* ASSIGNMENT *
Give again, word for word, each line below starting at the one that contains "API 클래스로 교체하기" and ending at the one that contains "LinkedList 클래스를 사용한다.".

* STORED DATA *
+++

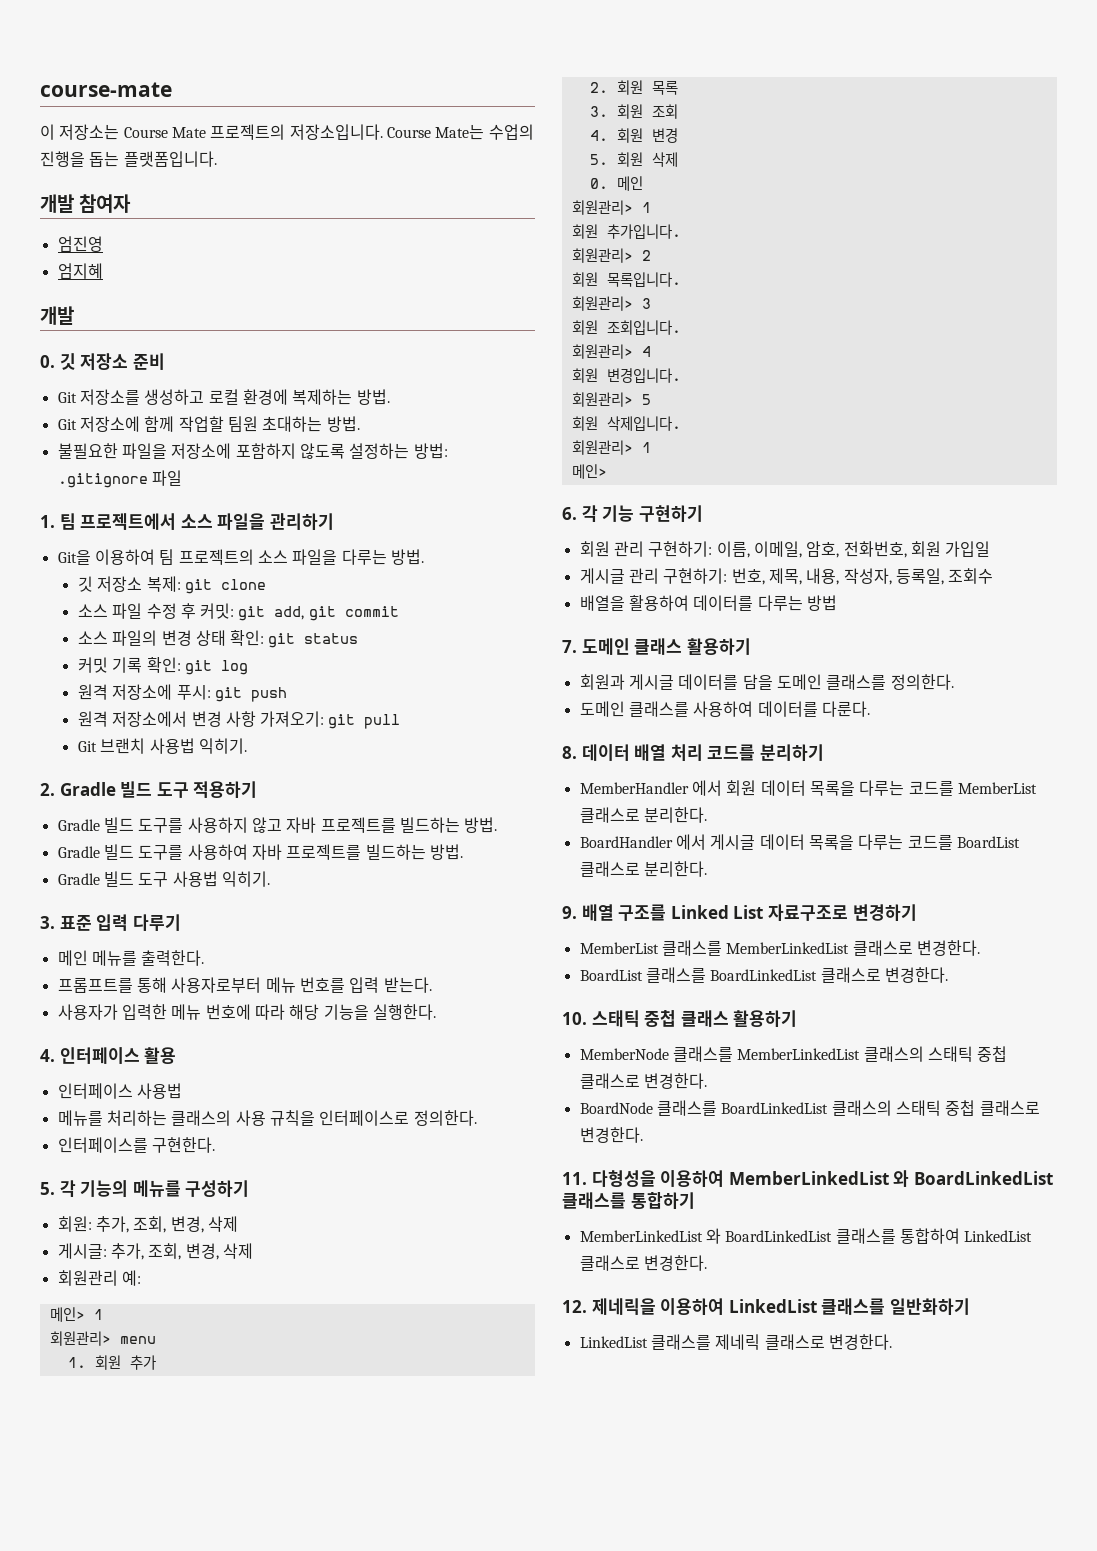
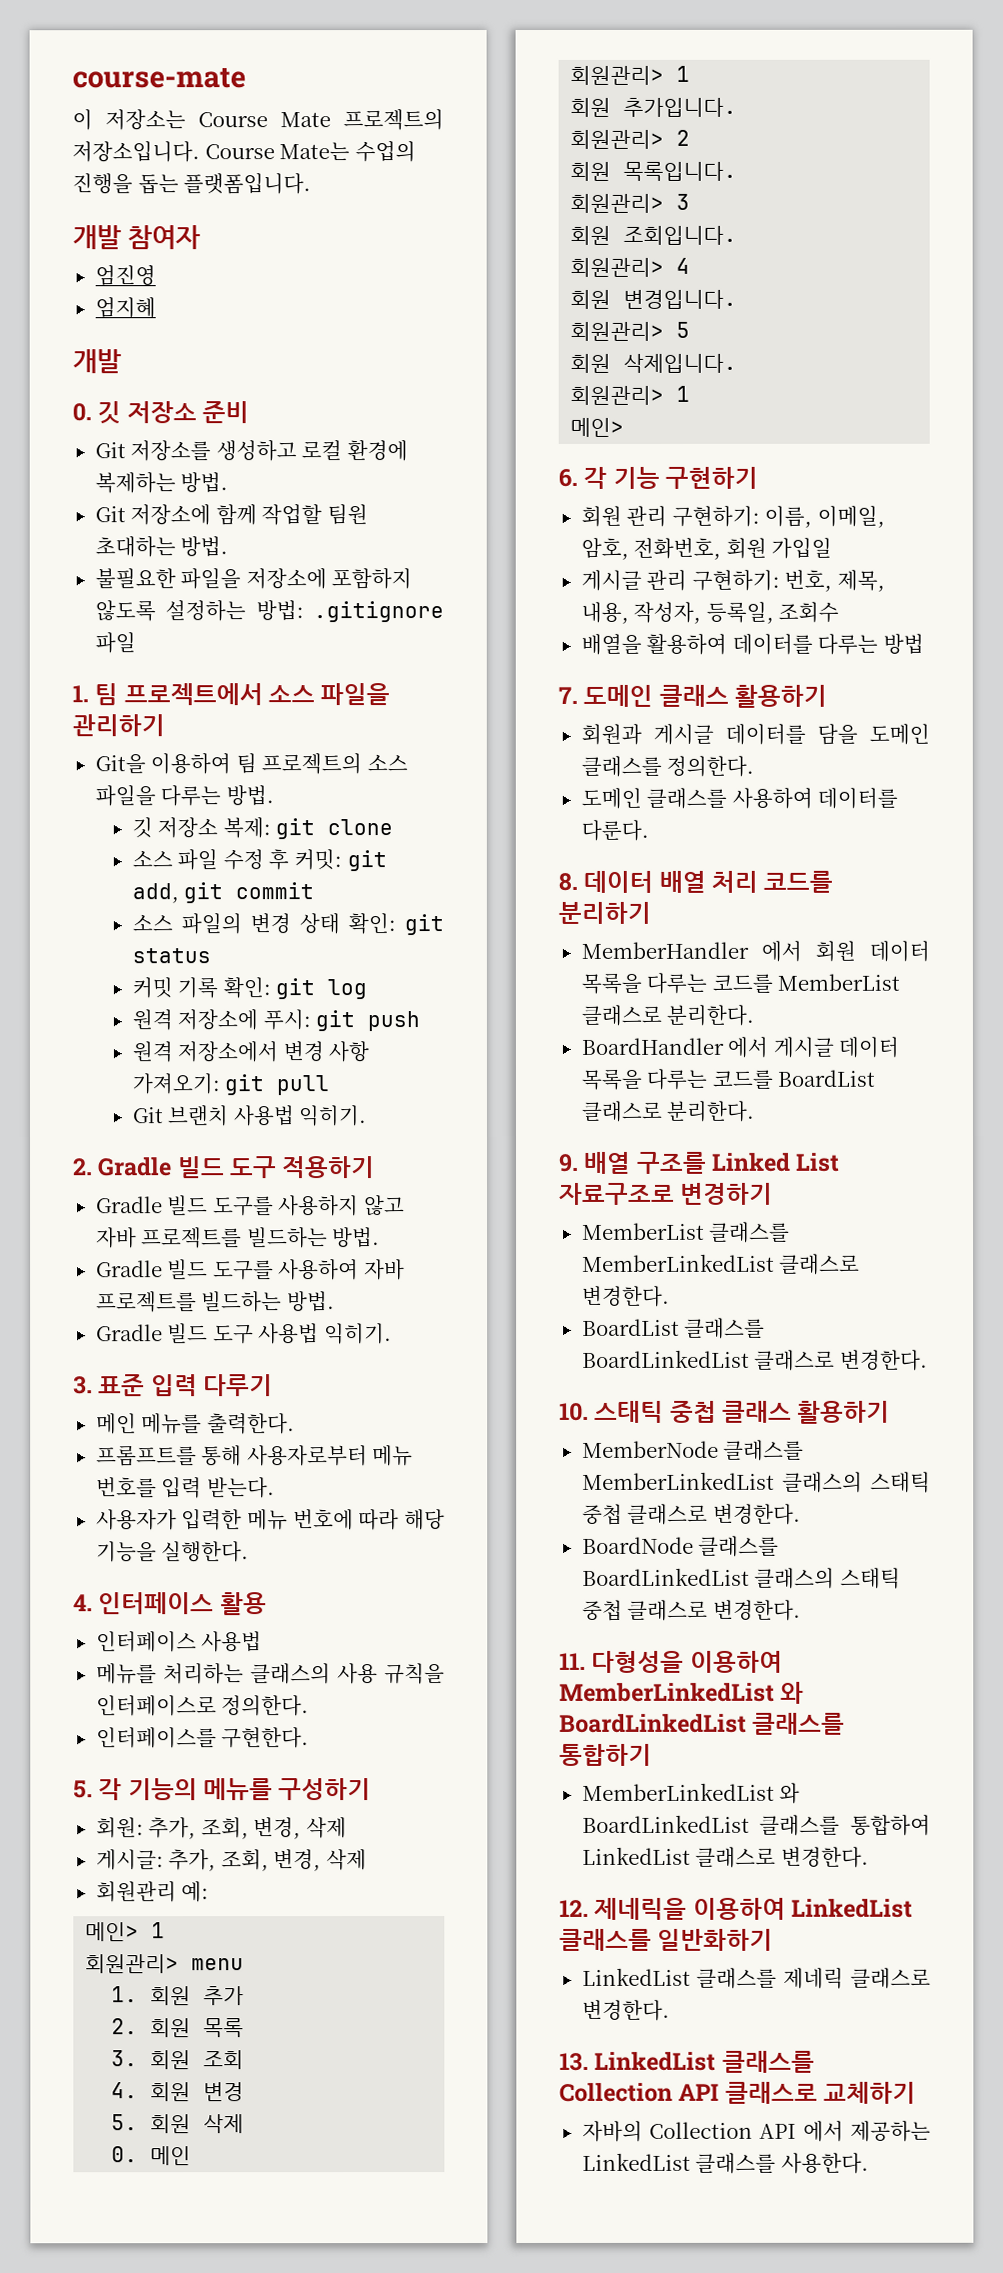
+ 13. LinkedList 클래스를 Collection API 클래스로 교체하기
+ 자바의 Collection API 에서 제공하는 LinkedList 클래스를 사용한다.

+++

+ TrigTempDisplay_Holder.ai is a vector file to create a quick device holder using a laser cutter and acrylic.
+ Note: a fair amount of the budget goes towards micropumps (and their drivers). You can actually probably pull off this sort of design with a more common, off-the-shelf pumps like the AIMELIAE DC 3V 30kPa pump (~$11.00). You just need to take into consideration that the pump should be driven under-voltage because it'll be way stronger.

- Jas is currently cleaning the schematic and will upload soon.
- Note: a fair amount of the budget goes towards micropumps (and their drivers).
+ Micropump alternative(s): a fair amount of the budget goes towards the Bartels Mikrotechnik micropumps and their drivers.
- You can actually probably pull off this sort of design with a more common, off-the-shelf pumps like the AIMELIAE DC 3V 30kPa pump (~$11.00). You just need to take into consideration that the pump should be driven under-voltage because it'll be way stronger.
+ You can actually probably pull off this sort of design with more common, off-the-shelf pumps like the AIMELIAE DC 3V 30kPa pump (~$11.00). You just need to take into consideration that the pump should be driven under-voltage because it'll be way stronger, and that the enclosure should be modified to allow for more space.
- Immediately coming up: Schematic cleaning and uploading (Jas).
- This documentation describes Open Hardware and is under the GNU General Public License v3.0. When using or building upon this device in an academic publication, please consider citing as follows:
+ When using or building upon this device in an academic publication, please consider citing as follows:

+++

* ANSWER BOX *
+ 13. LinkedList 클래스를 Collection API 클래스로 교체하기
+ 자바의 Collection API 에서 제공하는 LinkedList 클래스를 사용한다.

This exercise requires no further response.